What the task asks
Starting at the line that holds "750 Explorer Pen: 5 x 26.95 = 134.75 -> none" and stopping at the line that holds "total: 484.55 -> 313.21", restate the records below word for word, with both of those lines included.

Provided data
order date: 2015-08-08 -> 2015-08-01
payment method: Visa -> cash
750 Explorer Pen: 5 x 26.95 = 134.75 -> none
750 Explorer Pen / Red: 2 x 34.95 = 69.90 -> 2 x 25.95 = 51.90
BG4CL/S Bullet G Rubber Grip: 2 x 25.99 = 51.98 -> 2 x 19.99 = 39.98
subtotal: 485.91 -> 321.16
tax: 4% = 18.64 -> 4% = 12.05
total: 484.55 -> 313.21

* * *

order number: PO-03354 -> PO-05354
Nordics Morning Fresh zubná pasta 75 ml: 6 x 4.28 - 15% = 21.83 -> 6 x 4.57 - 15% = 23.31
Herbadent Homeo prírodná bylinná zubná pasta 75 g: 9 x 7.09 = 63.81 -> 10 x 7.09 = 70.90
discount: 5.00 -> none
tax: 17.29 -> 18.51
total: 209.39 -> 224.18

--

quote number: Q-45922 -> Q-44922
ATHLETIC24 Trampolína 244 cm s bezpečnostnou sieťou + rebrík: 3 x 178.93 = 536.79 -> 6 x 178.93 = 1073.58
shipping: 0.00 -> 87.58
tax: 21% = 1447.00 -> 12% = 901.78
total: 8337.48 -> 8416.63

Answer box
750 Explorer Pen: 5 x 26.95 = 134.75 -> none
750 Explorer Pen / Red: 2 x 34.95 = 69.90 -> 2 x 25.95 = 51.90
BG4CL/S Bullet G Rubber Grip: 2 x 25.99 = 51.98 -> 2 x 19.99 = 39.98
subtotal: 485.91 -> 321.16
tax: 4% = 18.64 -> 4% = 12.05
total: 484.55 -> 313.21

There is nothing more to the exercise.